Golang timer for humans.

goodtimer is a thin wrapper around the standard time.Timer, and it tries to play two roles:

  1. A library that helps you use time.Timer more easily.
  2. As well as a demonstration that shows you how to use time.Timer correctly.

中文博客:使用 Golang Timer 的正确方式

Installation

$ go get -u github.com/RussellLuo/goodtimer

Documentation

For usage and examples see the Godoc.

Why?!

TL;DR: The timer created with time.NewTimer is hard to use correctly.

Timer.Stop

Per the documentation of Timer.Stop, to stop the timer created with time.NewTimer, you need to check the return value and drain the channel if necessary:

if !t.Stop() {
	<-t.C
}

But the draining operation will be blocked if the the program has already received from the Timer's channel before.

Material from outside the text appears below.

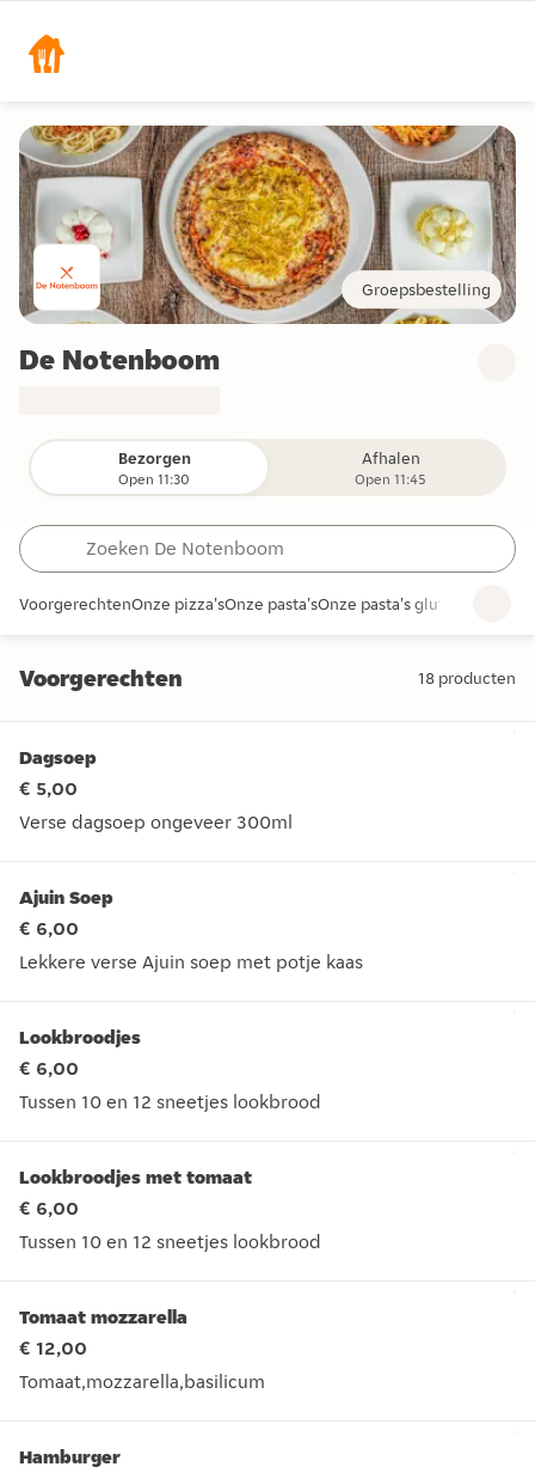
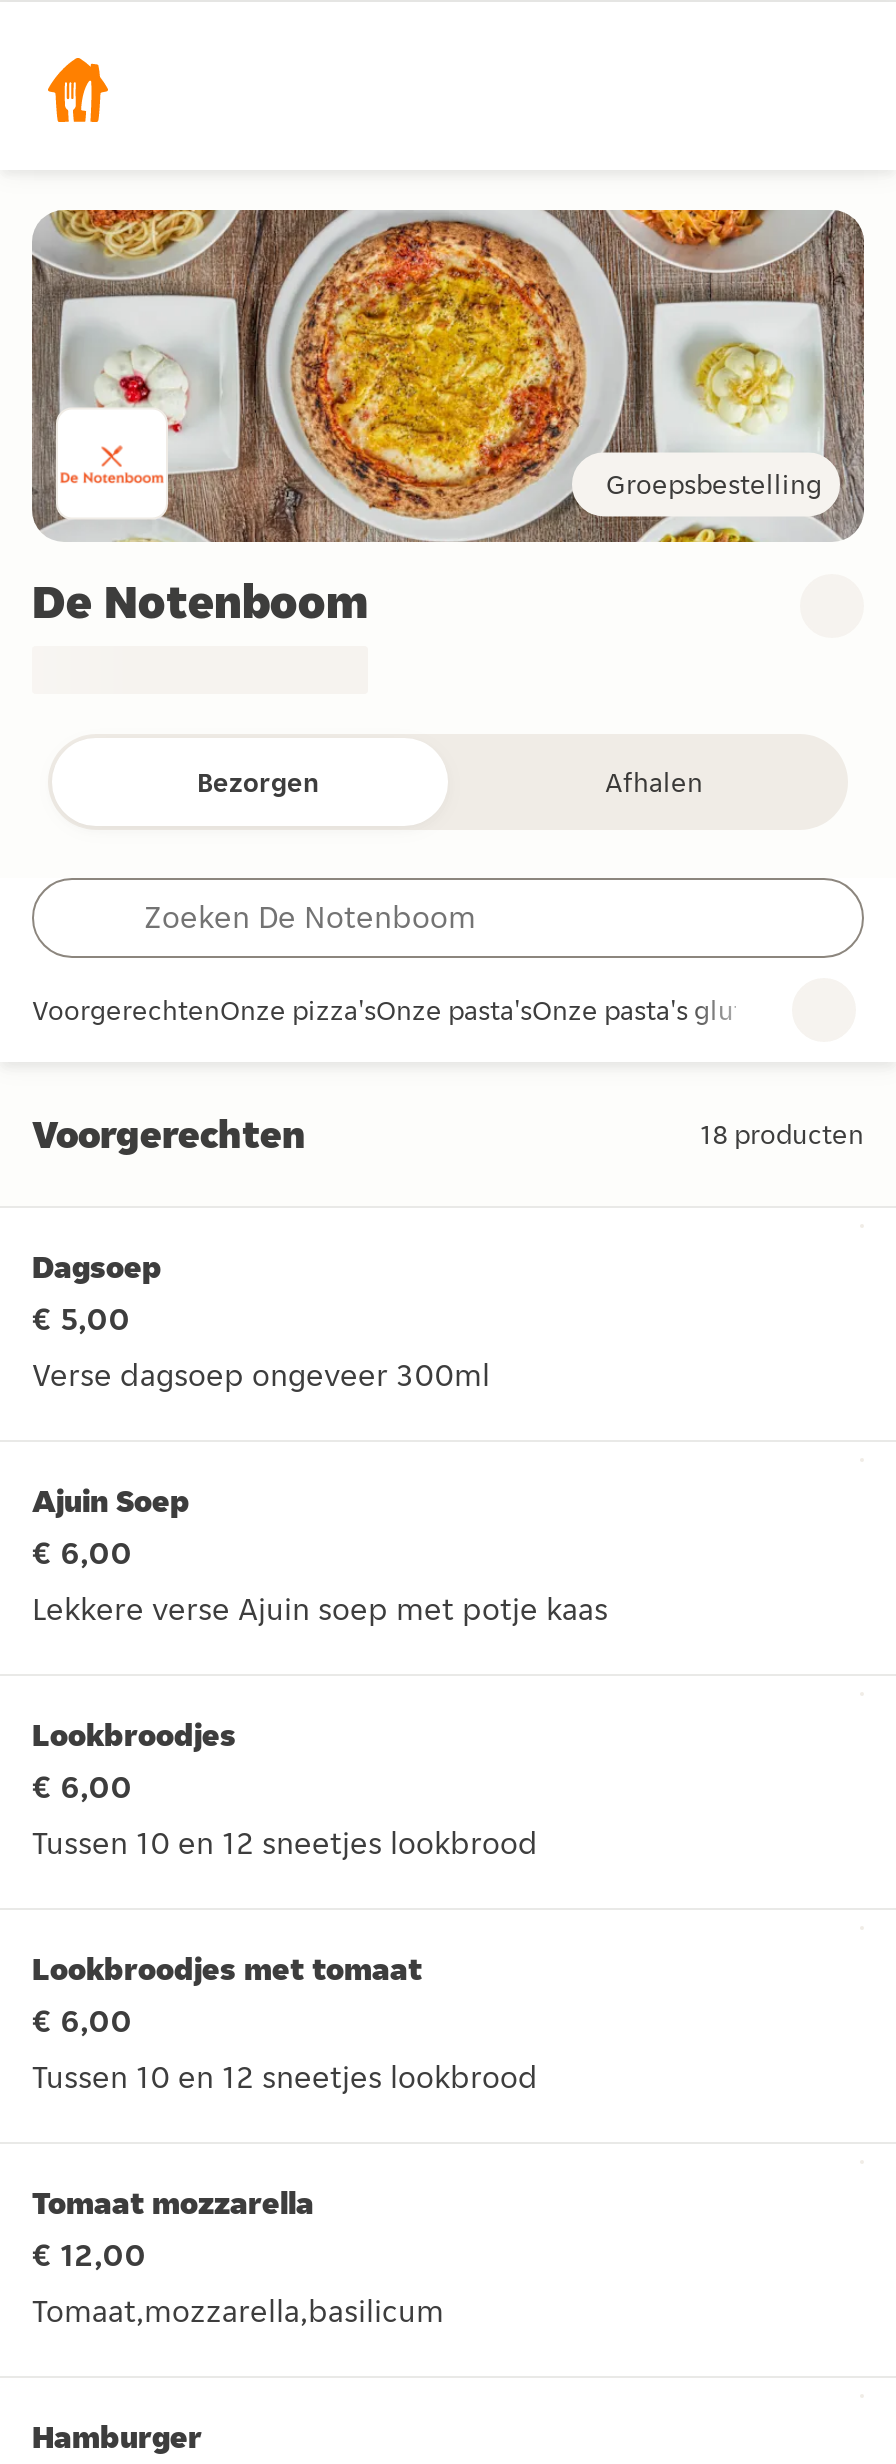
[118,470,190,488] Open 11:30 -> none
[355,470,426,488] Open 11:45 -> none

So someone suggests doing a non-blocking draining:

if !t.Stop() {
	select {
	case <-t.C: // try to drain the channel
	default:
	}
}

However, there is a race condition between draining the channel and sending time into the channel, which may lead to a undrained channel.

Timer.Reset

To reset a timer, is must have expired or be stopped before. So Timer.Reset has almost the same issue with Timer.Stop.

Solutions

Finally, as Russ Cox suggested (here and here), the correct way to use time.Timer is:

  • All the Timer operations (Timer.Stop, Timer.Reset and receiving from or draining the channel) should be done in the same goroutine.
  • The program should manage an extra status showing whether it has received from the Timer's channel or not.